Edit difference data

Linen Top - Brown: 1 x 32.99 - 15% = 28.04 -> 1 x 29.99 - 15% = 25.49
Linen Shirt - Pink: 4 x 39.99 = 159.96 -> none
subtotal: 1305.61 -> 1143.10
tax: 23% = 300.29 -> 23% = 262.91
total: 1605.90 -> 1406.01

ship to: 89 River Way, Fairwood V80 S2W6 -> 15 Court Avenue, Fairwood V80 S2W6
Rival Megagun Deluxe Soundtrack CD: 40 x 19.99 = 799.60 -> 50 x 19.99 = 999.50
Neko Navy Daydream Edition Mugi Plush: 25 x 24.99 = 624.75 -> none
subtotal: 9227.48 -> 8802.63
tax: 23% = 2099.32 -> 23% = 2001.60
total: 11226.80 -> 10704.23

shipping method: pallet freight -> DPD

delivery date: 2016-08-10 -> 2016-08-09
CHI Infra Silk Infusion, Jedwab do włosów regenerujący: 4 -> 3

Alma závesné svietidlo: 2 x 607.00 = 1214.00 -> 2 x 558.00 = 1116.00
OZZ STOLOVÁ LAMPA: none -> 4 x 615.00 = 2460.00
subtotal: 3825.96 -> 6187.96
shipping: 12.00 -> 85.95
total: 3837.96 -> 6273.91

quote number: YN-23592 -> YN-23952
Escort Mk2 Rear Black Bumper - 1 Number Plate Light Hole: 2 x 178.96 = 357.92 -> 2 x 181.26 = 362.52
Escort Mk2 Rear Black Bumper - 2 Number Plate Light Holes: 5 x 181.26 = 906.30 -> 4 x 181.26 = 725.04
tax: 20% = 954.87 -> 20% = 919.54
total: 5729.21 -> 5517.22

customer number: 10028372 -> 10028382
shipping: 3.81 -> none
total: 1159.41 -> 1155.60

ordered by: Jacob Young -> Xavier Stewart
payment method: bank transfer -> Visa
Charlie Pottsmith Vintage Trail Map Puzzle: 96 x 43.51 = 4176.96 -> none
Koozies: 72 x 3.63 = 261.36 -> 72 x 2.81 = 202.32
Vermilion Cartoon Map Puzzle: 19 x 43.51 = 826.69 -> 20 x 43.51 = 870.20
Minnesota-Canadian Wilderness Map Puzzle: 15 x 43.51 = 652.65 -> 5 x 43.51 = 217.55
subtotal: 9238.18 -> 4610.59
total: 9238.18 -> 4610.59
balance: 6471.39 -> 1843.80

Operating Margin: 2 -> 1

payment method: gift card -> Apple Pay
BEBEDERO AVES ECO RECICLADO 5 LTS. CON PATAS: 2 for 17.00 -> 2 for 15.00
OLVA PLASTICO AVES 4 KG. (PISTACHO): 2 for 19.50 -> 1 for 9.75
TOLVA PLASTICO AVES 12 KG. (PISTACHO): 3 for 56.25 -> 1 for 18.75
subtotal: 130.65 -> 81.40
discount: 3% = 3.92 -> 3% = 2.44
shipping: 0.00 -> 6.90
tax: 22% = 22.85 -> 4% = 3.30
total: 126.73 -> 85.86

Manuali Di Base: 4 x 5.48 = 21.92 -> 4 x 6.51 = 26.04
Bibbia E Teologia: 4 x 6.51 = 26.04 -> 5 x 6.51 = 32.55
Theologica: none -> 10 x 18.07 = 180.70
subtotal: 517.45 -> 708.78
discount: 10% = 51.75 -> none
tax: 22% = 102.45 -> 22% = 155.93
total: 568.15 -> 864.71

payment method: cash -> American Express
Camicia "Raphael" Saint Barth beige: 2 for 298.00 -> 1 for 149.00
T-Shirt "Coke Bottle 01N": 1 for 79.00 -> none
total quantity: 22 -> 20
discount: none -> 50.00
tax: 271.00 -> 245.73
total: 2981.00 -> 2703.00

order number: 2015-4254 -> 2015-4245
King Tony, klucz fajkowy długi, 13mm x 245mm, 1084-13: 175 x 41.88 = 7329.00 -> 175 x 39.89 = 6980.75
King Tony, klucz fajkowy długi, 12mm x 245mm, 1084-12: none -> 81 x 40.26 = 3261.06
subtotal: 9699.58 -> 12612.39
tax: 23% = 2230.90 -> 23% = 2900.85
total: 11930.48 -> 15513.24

# WHAT YOU WILL DO:
Output the lines above between the one holding "Rival Megagun Deluxe" and the one holding "tax: 20% = 954.87 -> 20% = 919.54", inclusive, with nothing before or after them.

# TASK SOLUTION:
Rival Megagun Deluxe Soundtrack CD: 40 x 19.99 = 799.60 -> 50 x 19.99 = 999.50
Neko Navy Daydream Edition Mugi Plush: 25 x 24.99 = 624.75 -> none
subtotal: 9227.48 -> 8802.63
tax: 23% = 2099.32 -> 23% = 2001.60
total: 11226.80 -> 10704.23

shipping method: pallet freight -> DPD

delivery date: 2016-08-10 -> 2016-08-09
CHI Infra Silk Infusion, Jedwab do włosów regenerujący: 4 -> 3

Alma závesné svietidlo: 2 x 607.00 = 1214.00 -> 2 x 558.00 = 1116.00
OZZ STOLOVÁ LAMPA: none -> 4 x 615.00 = 2460.00
subtotal: 3825.96 -> 6187.96
shipping: 12.00 -> 85.95
total: 3837.96 -> 6273.91

quote number: YN-23592 -> YN-23952
Escort Mk2 Rear Black Bumper - 1 Number Plate Light Hole: 2 x 178.96 = 357.92 -> 2 x 181.26 = 362.52
Escort Mk2 Rear Black Bumper - 2 Number Plate Light Holes: 5 x 181.26 = 906.30 -> 4 x 181.26 = 725.04
tax: 20% = 954.87 -> 20% = 919.54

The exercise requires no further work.